By now the new year is already well under way, but for me it began with the realization that many things won’t last forever. We unexpectedly lost David Bowie, the growth of the iPhone came to a hold and slowly the realization that the sheer endless economic growth we all grew up to, may not last forever.
Meanwhile a number of cloud-enabled innovations such as smart machines, the digital economy and algorithmic business are contributing to a growing disconnect (“Can you hear me, Major Tom”) between growth and employment. At the World Economic Forum in Davos, one theme even was “A World Without Work”. We know this future from dystopian films like Wall-E (2008) where increasingly obese people are doing less and less, and from animated series like the Jetsons (1962), where single earner George pressed one button once a day and still made enough to keep his housekeeper (Rosie the Robot) employed.

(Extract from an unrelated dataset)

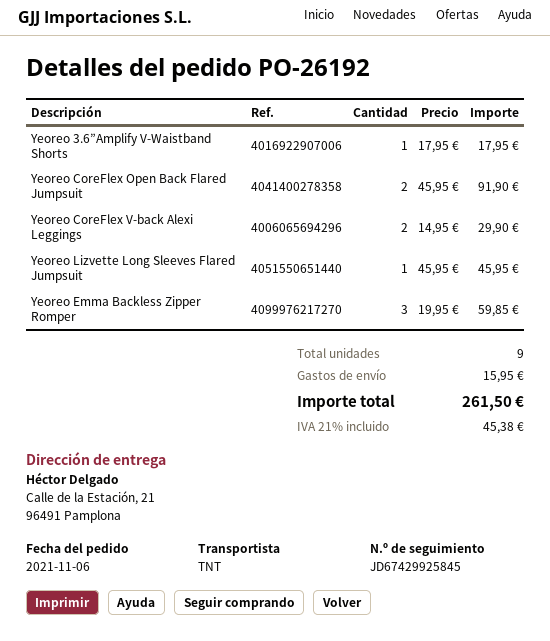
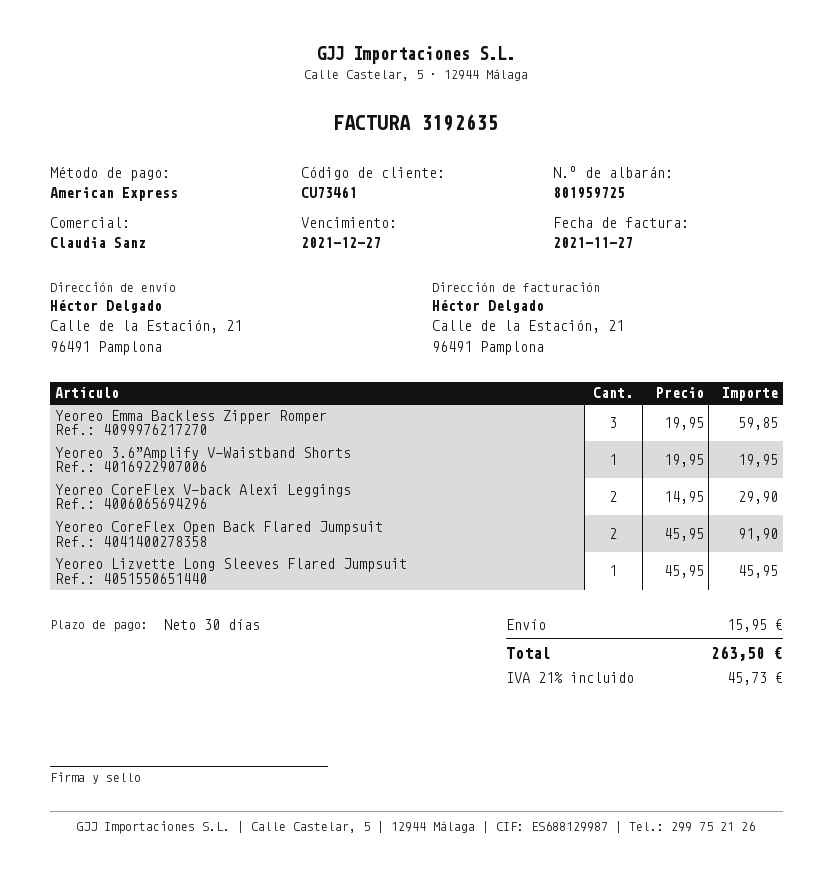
Yeoreo 3.6”Amplify V-Waistband Shorts: 1 x 17.95 = 17.95 -> 1 x 19.95 = 19.95
tax: 21% = 45.38 -> 21% = 45.73
total: 261.50 -> 263.50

Traditional market thinkers see the disappearance of traditional jobs just as progress that accompanies change. People should simply adapt. After all, most of us no longer work in agricultural jobs, we moved on. And similarly the thousands of in-store employees of large retail chains – closing down one by one – should not be looking back but looking forward to new possibilities and opportunities.
Looking ahead and pre-empting change with radical transformation was something that David Bowie was a true master in. Not many pop stars – with a matching pop star life style – manage to exchange the temporary for the eternal with an estimated 100 million in the bank. Many of us are aware of Bowie’s artistic transformations such as first to his alter ego Ziggy Stardust and later towards disco, a genre truly loathed by many of his contemporary colleagues but which brought him his biggest hit “Let’s Dance”. But even more interesting are his business transformations. Fortune magazine described aptly how Bowie early on issued his songs exclusively through the internet and even started his own Internet Service Provider. But also how he foresaw that streaming (from the cloud) would make earning a living wage from recording a pipe dream for most artists and suggested they better get ready to shift their earnings model towards life performances and tours. In a forward-looking financial move he even monetized most of his own music rights through the issuance of bonds (sold to investors who clearly had a less insightful vision of what the future of the music industry would look like).
For most of us such radical transformation to retain some form of employement will be difficult. With complete shopping centers, office parks and industrial estates being replaced by online shops, algorithms and 3D printers, there will simply be less and less work opportunities to go around. Dutch business magazine Sprout recently aptly demonstrated this in an infographic: During 2015 Dutch Amazon look-alike Bol.com and and Dutch Macy’s equivalent department store chain V&D each generated about half a billion euros in annual sales, but traditional retailer V & D needed no less than 10,000 employees to do so, while online retailer Bol.com managed to the same with just 700 employees.
The responses of politicians to this dystopian future so far centered on education as the answer. Suggesting that if there will be no work future in production, distribution or administrative jobs than schools will just have to crank out more business developers, game and web designers and creative directors (and not lawyers or accountants as those are also expected to be largely automated away also). Training is important but simply cannot be the only answer. We cannot all work for the current or future Google’s of this world (especially when taking into account the “certified propeller head requirements” the recruiters of such companies tend to look for).
And while on the topic of companies with high propeller head densities, management consultancy McKinsey has also been actively sounding the alarm about the dangers of exploding (youth) unemployment which coincides with a seemingly contradictory skills gap preventing companies from finding the talent they are looking for. But even better then just sounding the alarm they actually started an active program to address this: it’s not for profit “Generation” program. Maybe we should all consider helping a hand there. As volunteers that is. Because the future of work for more and more of us will consist of just that: volunteering. The alternative is to sit at home all day binging movies, TV series and music. Binging from the cloud, of course.
David Bowie (1947 -2016) broke through in 1969 with “Space Odity” and concluded with the (as we know realize almost posthumous) Lazarus. Many called him a chameleon because he constantly changed his style , but unlike chameleons Bowie did not do so to fit in, but to stand out and lead the way.